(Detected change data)

=====

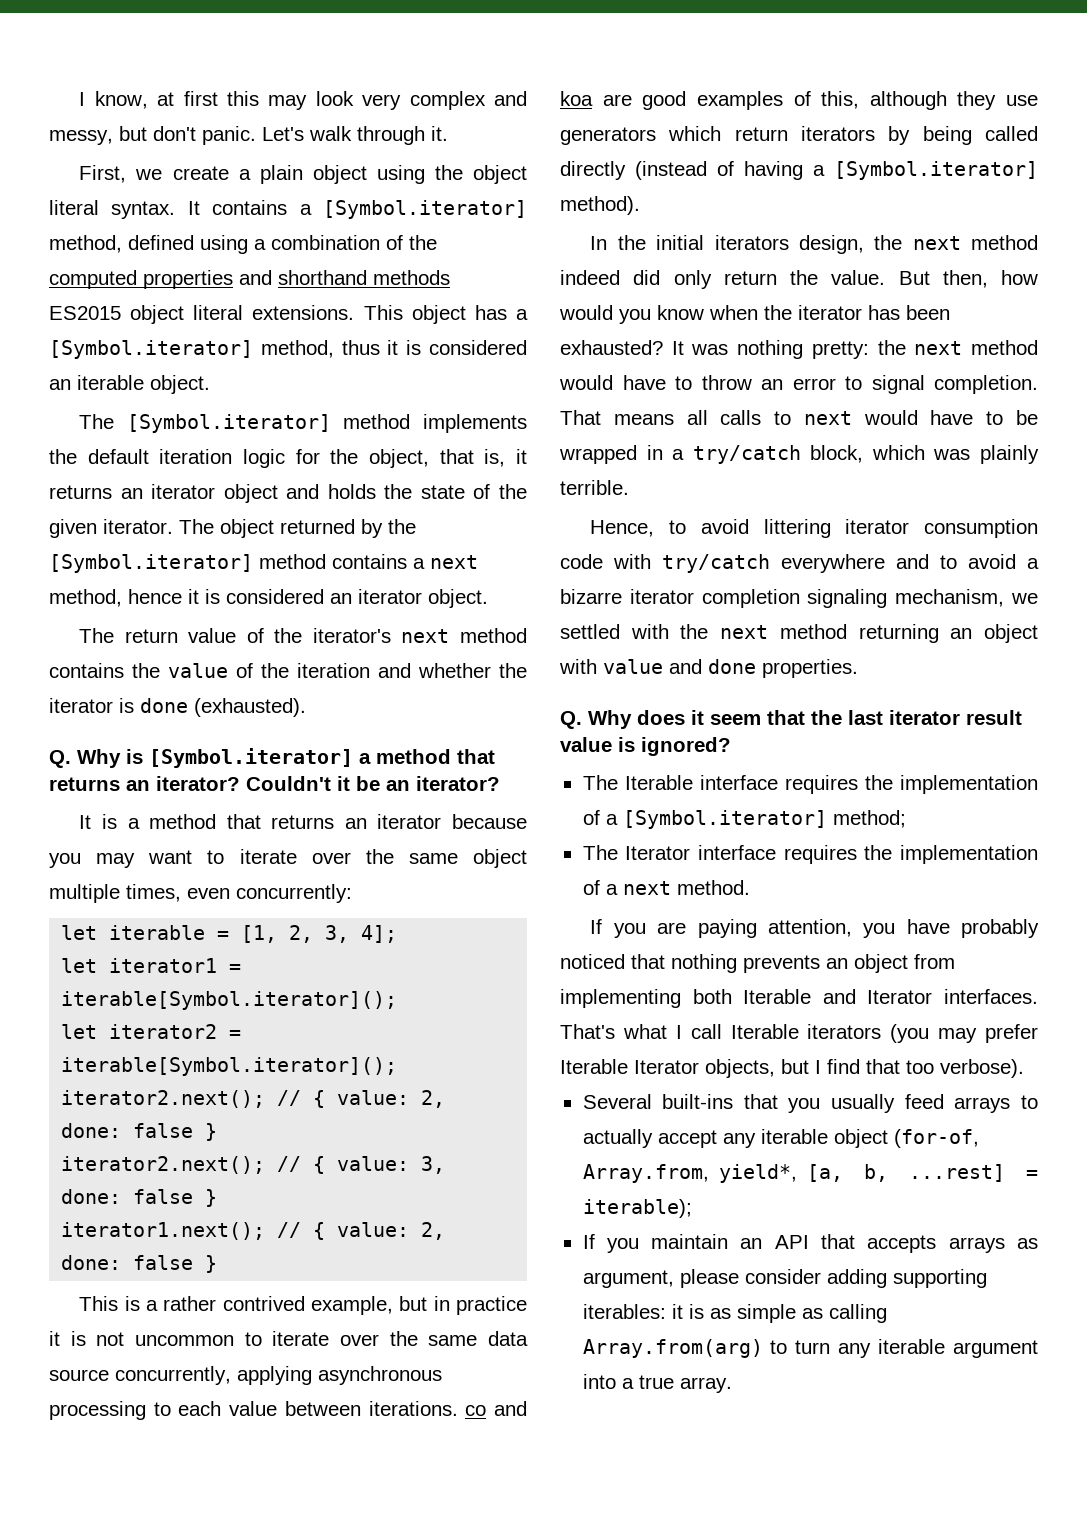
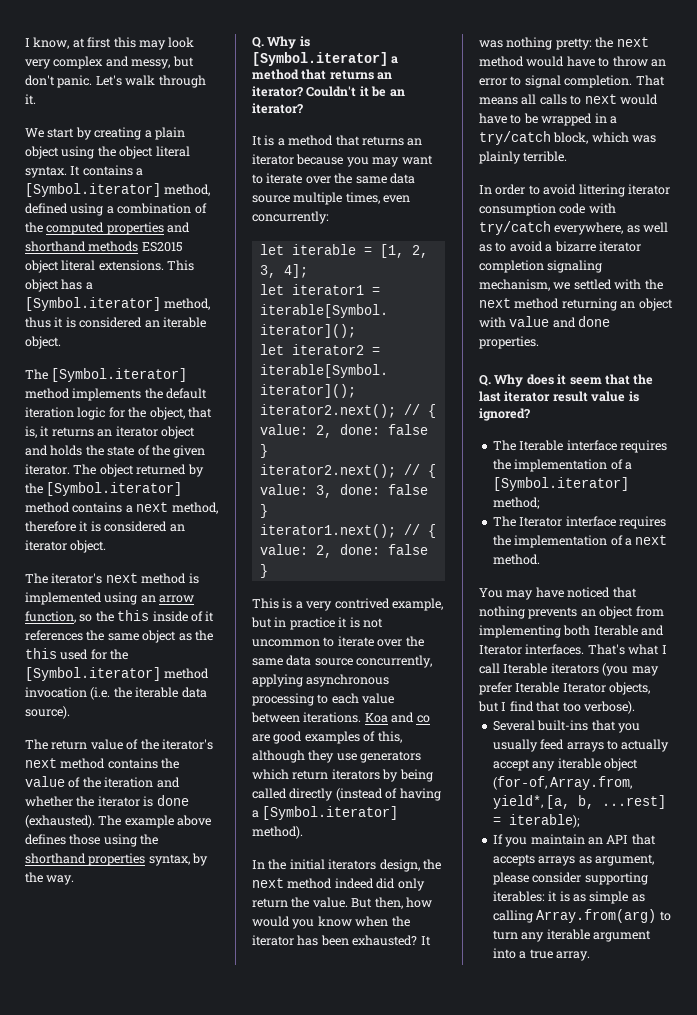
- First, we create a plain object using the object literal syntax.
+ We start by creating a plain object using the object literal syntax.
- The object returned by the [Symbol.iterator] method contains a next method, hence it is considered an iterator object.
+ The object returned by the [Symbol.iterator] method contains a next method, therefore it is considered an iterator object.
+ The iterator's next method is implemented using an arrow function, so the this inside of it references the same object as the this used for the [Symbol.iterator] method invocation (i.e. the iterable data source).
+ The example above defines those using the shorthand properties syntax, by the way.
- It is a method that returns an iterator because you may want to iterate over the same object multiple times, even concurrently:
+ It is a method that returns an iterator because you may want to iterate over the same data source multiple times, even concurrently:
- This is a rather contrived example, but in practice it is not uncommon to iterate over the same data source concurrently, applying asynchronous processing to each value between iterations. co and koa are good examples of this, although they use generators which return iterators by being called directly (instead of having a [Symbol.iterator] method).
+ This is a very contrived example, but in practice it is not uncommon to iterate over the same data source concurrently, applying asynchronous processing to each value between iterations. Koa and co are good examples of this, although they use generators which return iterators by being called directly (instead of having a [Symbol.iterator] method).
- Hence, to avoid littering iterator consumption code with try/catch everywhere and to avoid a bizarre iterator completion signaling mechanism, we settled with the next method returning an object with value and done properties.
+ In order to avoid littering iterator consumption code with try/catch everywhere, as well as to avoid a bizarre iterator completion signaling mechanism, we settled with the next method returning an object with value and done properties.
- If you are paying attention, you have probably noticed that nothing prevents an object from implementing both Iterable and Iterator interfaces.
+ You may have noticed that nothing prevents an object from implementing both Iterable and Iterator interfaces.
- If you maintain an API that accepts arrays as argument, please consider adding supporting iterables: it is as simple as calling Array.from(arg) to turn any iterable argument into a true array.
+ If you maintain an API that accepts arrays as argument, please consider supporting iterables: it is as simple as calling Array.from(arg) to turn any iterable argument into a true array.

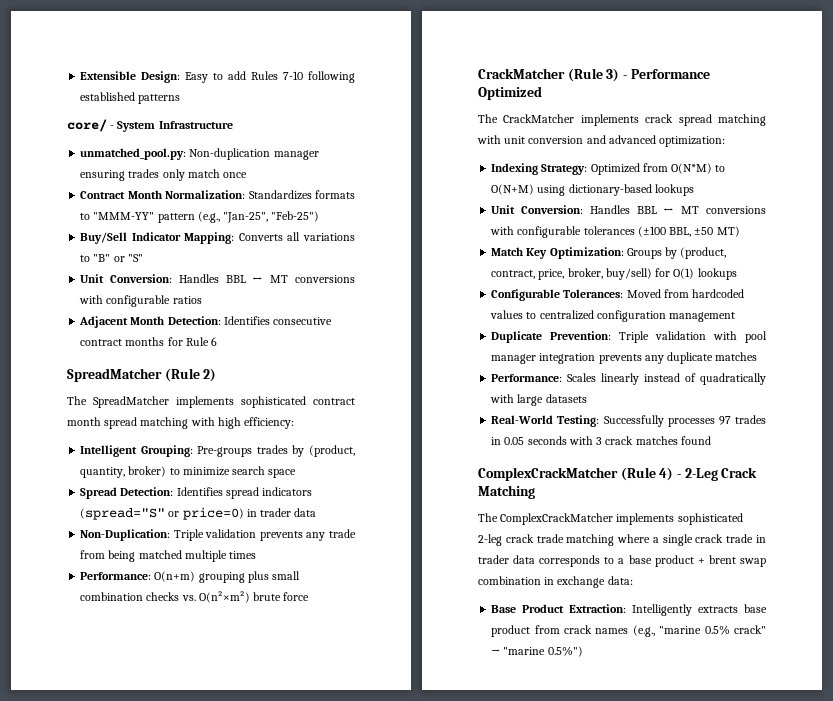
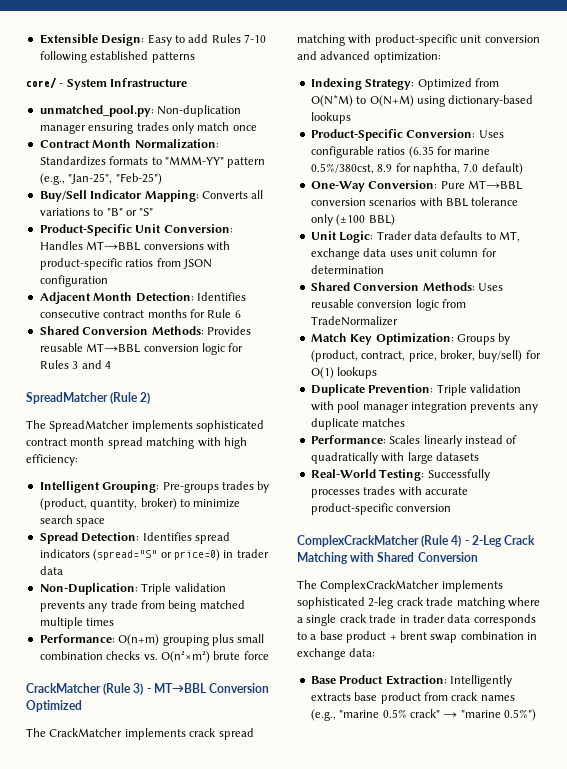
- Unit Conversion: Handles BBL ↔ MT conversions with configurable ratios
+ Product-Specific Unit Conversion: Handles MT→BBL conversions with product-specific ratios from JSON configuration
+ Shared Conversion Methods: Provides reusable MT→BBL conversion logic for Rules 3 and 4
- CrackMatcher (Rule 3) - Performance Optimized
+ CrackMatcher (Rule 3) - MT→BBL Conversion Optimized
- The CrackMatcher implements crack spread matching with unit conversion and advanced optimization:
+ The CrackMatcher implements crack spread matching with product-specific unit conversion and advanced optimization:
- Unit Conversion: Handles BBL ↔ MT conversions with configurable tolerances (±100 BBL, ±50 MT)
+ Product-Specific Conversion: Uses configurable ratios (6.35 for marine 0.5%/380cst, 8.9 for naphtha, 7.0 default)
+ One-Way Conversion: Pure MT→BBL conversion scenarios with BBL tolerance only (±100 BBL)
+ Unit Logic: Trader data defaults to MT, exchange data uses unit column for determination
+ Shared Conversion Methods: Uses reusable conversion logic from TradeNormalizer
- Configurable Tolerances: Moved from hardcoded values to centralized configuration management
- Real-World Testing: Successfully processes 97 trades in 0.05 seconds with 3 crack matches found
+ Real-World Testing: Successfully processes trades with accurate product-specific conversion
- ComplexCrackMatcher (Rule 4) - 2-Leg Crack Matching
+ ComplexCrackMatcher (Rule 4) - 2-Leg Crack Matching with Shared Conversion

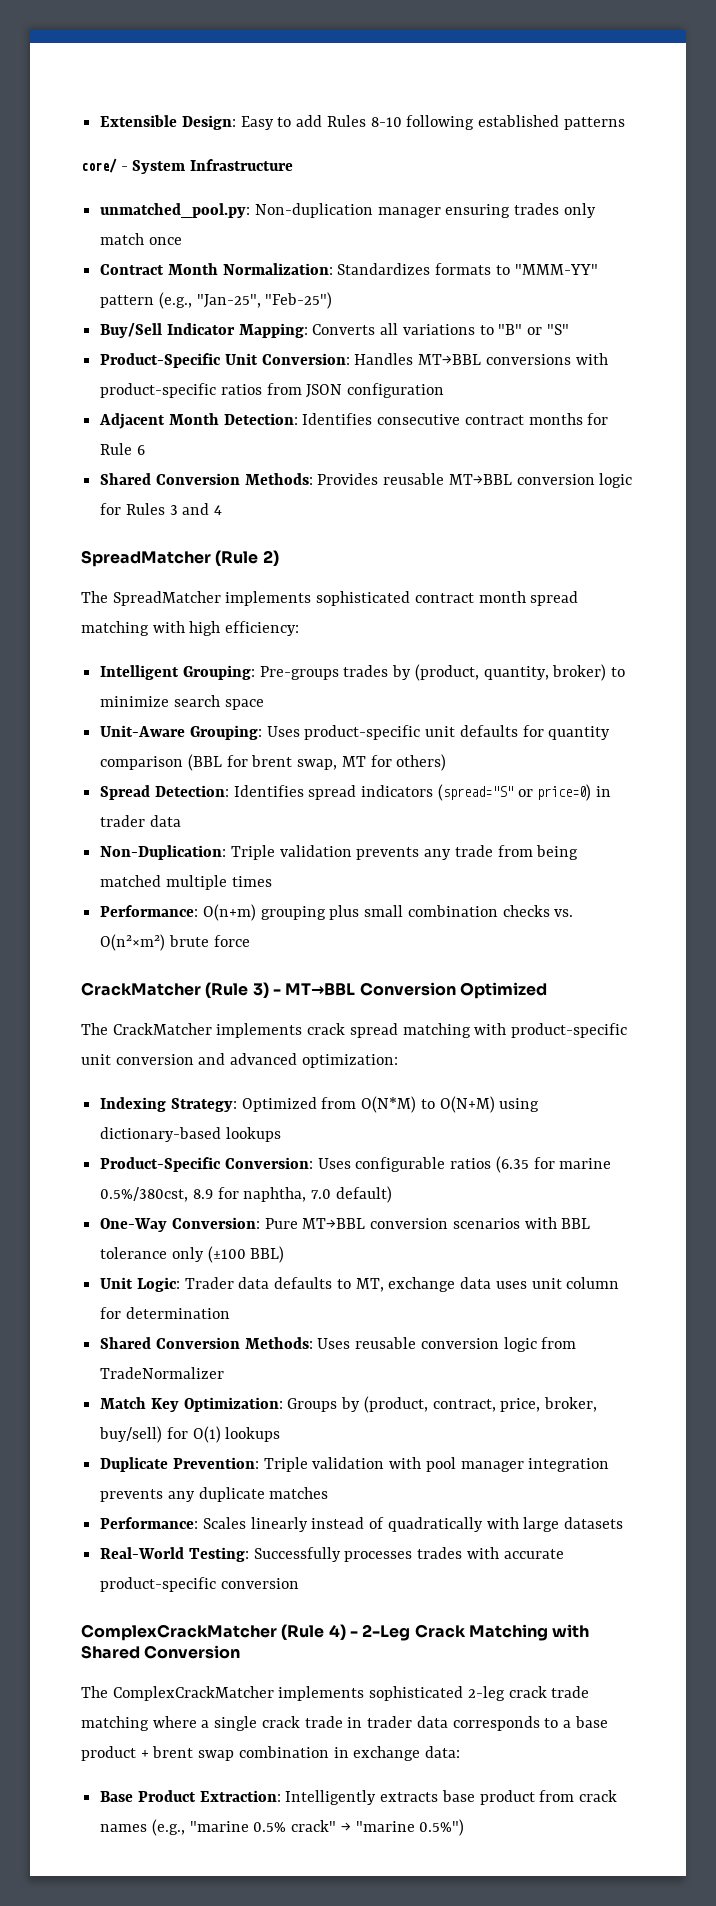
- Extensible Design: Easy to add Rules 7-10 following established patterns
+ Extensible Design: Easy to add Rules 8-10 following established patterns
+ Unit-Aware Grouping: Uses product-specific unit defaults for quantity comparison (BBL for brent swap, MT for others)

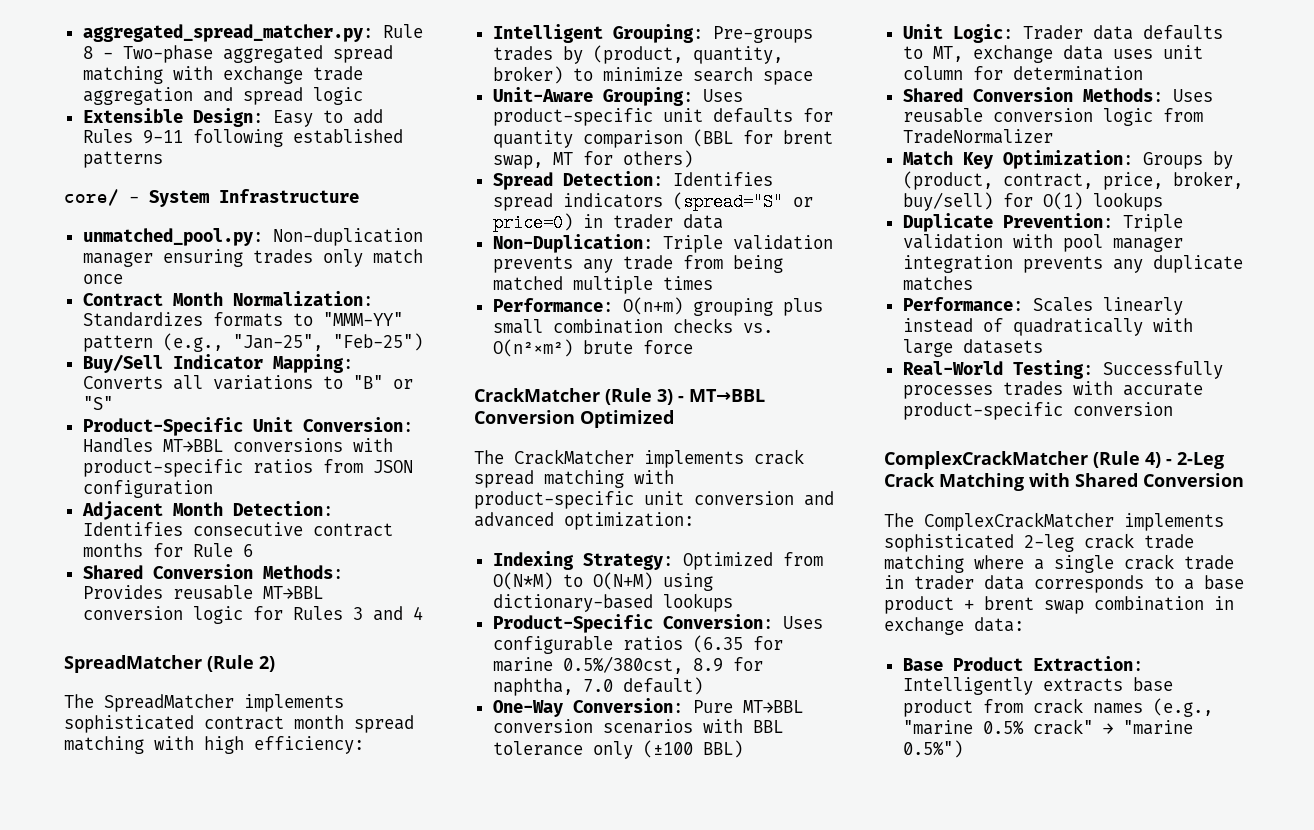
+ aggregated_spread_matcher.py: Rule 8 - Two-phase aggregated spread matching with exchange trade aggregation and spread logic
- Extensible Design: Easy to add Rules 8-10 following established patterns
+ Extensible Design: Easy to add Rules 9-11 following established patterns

=====

TASK TO CARRY OUT
In the data above, find the line with "by the way." and the line with "You may have". Retype both, plus every line between them, exactly.

SOLUTION FOR THIS EXERCISE
+ The example above defines those using the shorthand properties syntax, by the way.
- It is a method that returns an iterator because you may want to iterate over the same object multiple times, even concurrently:
+ It is a method that returns an iterator because you may want to iterate over the same data source multiple times, even concurrently:
- This is a rather contrived example, but in practice it is not uncommon to iterate over the same data source concurrently, applying asynchronous processing to each value between iterations. co and koa are good examples of this, although they use generators which return iterators by being called directly (instead of having a [Symbol.iterator] method).
+ This is a very contrived example, but in practice it is not uncommon to iterate over the same data source concurrently, applying asynchronous processing to each value between iterations. Koa and co are good examples of this, although they use generators which return iterators by being called directly (instead of having a [Symbol.iterator] method).
- Hence, to avoid littering iterator consumption code with try/catch everywhere and to avoid a bizarre iterator completion signaling mechanism, we settled with the next method returning an object with value and done properties.
+ In order to avoid littering iterator consumption code with try/catch everywhere, as well as to avoid a bizarre iterator completion signaling mechanism, we settled with the next method returning an object with value and done properties.
- If you are paying attention, you have probably noticed that nothing prevents an object from implementing both Iterable and Iterator interfaces.
+ You may have noticed that nothing prevents an object from implementing both Iterable and Iterator interfaces.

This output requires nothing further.